Chip Nelson has been riding dirt bikes, ATVs and motorcycles since he was a child, but, recently he took the ride of his life.
At 4:30 a.m. on the morning of Sept. 11, Nelson climbed aboard his 2007 Suzuki Boulevard and left his home in Holly Meadows to participate in the 1.2 million motorcycle ride in Washington, D.C.
The National organizers of the event were “Top Fuel” Bill Williamson and Belinda Bee. The ride was the grass roots idea of Bill, and Belinda is the co organizer. When word got out the event grew and grew as 1.2 milliom bikers rode in Honor and Remembrance of the victims of 9/11, Benghazi, and the fallen Heroes and military still fighting.
Nelson said “I saw this on facebook and thought ‘Hey, I am going to do this’.” He contacted childhood friend, James Vance,who grew up, near Parsons, in the Blackman Flats area and currently lives in Hayhurst, Va., to see if he would be interested in going along. Vance agreed to meet Nelson at their assigned checkpoint at the Harley Davidson Dealership in Fort Washington Md.
Nelson said “Bikes were stationed at different check points, there were approximately 70 thousand bikes at the Harley Davidson Dealership where James and I checked in.” The Harley lot was full as well as numerous mall parking lots. A stretch of highway that runs along the dealership was closed for the bikes to park on as well. “We had bikes parked eight abreast for approximately a mile.” Nelson said,
Nelson said that patriotism ran extremely high, not only for the bikers, but, for motorist as well. Most of the bikes carried American flags. “People, were waving and saluting us.” stated Nelson.
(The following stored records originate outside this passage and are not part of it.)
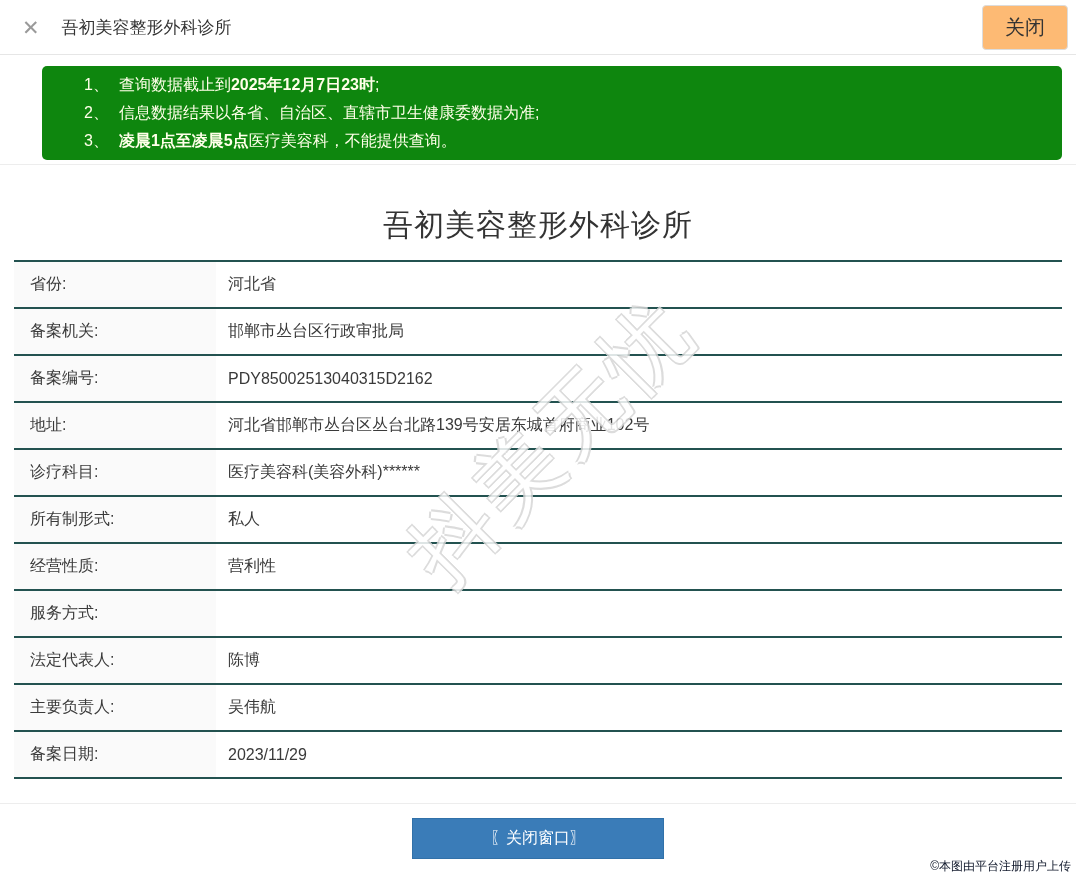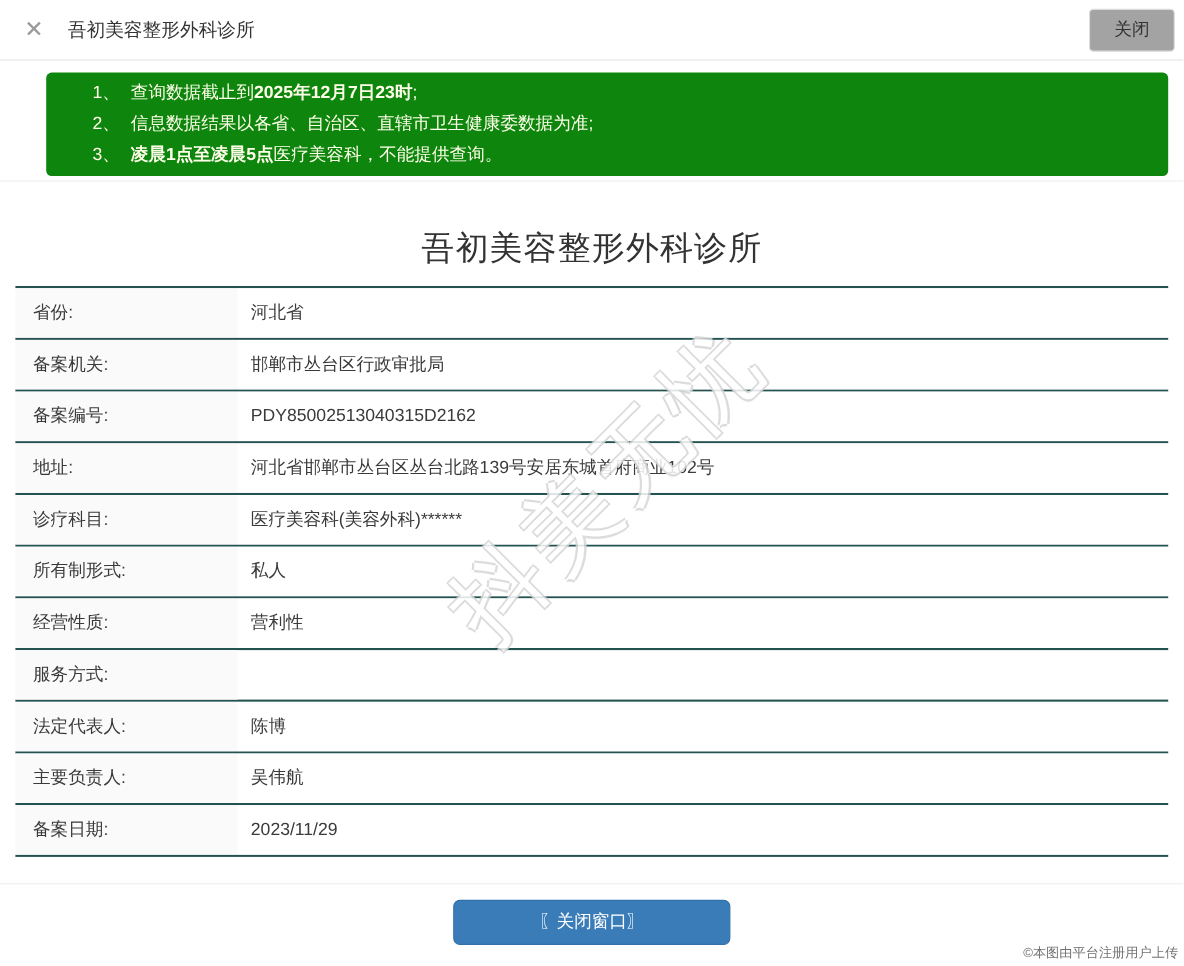"关闭" .close-btn { background: #a3a3a3 -> #fdba74; font-size: 16px -> 20px }
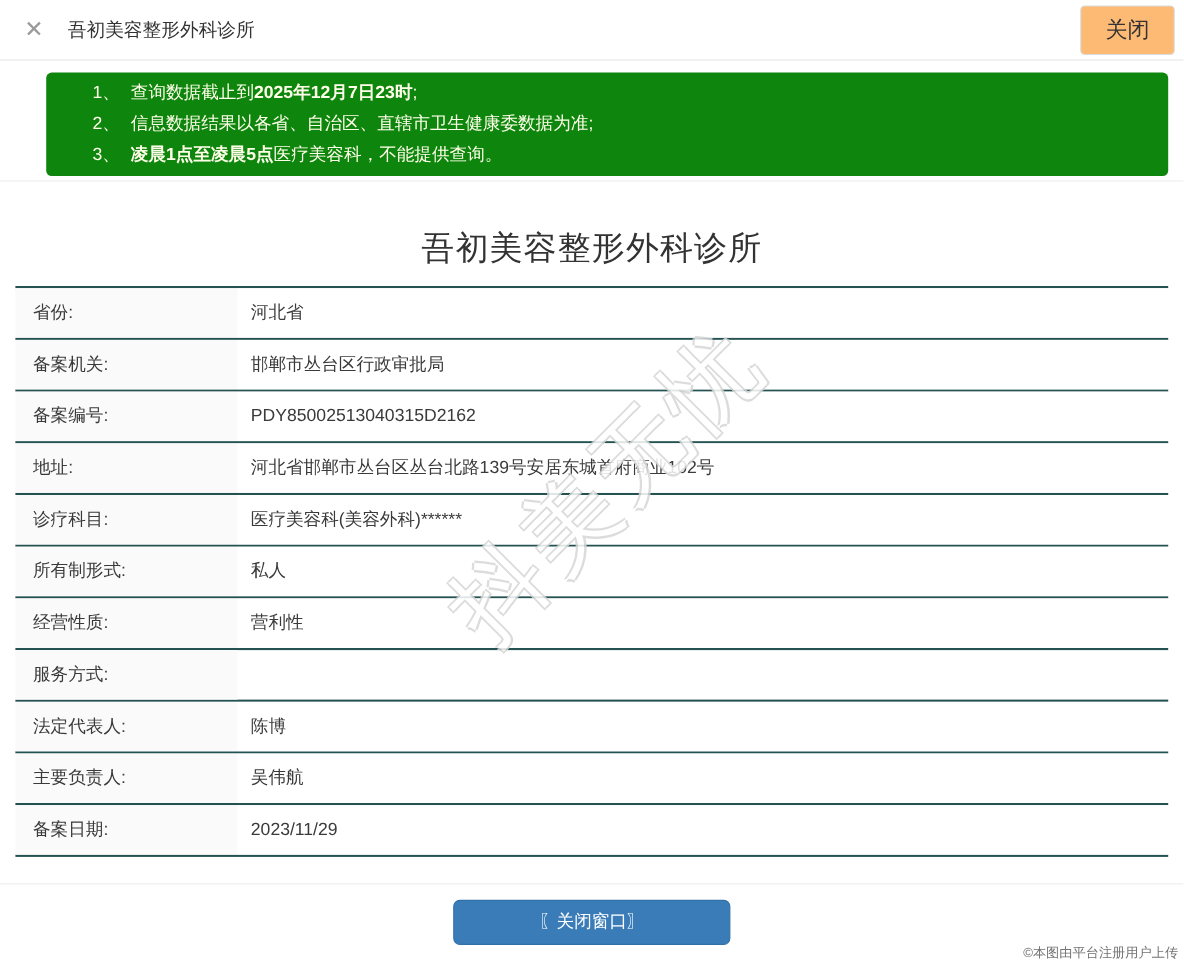"〖关闭窗口〗" .close-window-btn { border-radius: 6px -> 0 }
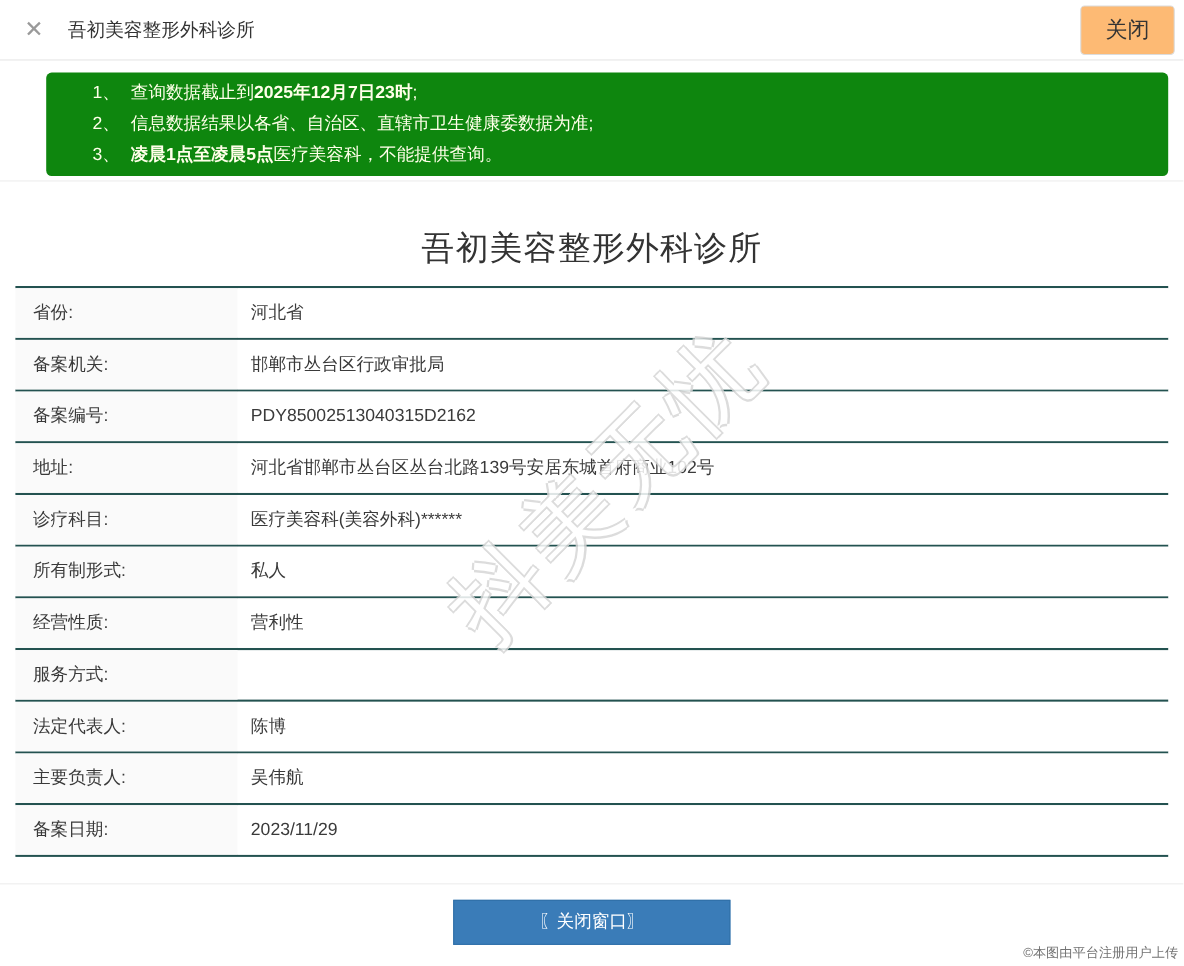"©本图由平台注册用户上传" .copyright { color: #737373 -> #0f172a }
Nelson said the most amazing site he saw on the ride was as they were approaching an overpass near Marshall, Va. “There were several fire companies and EMS units lining the overpass. The firemen and EMTs were standing on top of their units saluting. The fire trucks had their ladders crossed and there was the largest American Flag hanging from them that I had ever seen.” Nelson said. He said the worst part of the ride was some store owners near the check points raising their prices, near the Harley Davidson check point a bottle of water, at the convenience store, cost $5.
At the check points stickers with the names of people who died in the events of 911 were passed out. Nelson rode in honor and memory of Michael G. Lowe while Vance rode for Kristen Montanero. Many rode in honor of our fallen and serving military.
Police officers from many states were seen helping with traffic. Nelson said they did not have a DC police escort, but he did see police cars from Alabama, Tennessee and Pennsylvania stopping traffic. Nelson said “I can only think they came to take over the protect and serve purpose of the DC Police Department, although, we did get a DC Police escort when they got in front of us and tried to lead us away from DC… didn’t work, we still hit DC.”
Vance said the ride was special in more than one way. “Chip and I were friends growing up, but, we haven’t seen each other for 25 years. We have communicated some on facebook. Chip said when he retired and moved back to West Virginia we would go on a ride, so when he asked me if i would like to go the answer was a bid yes. Vance said.
Nelson graduated Tucker County Hgh School in 1989 and joined the US Navy. He was stationed mostly back and forth between Jacksonville, Fla. and Patuxent River, Md., with many overseas deployments. He retired, as a Chief Petty Officer, in 2010 and moved back to Tucker County in 2011.
Nelsno said, “I had a great time and helped bring out the patriotism in this time. Hopefully the ride opened some eyes. I am ready to go again next year.”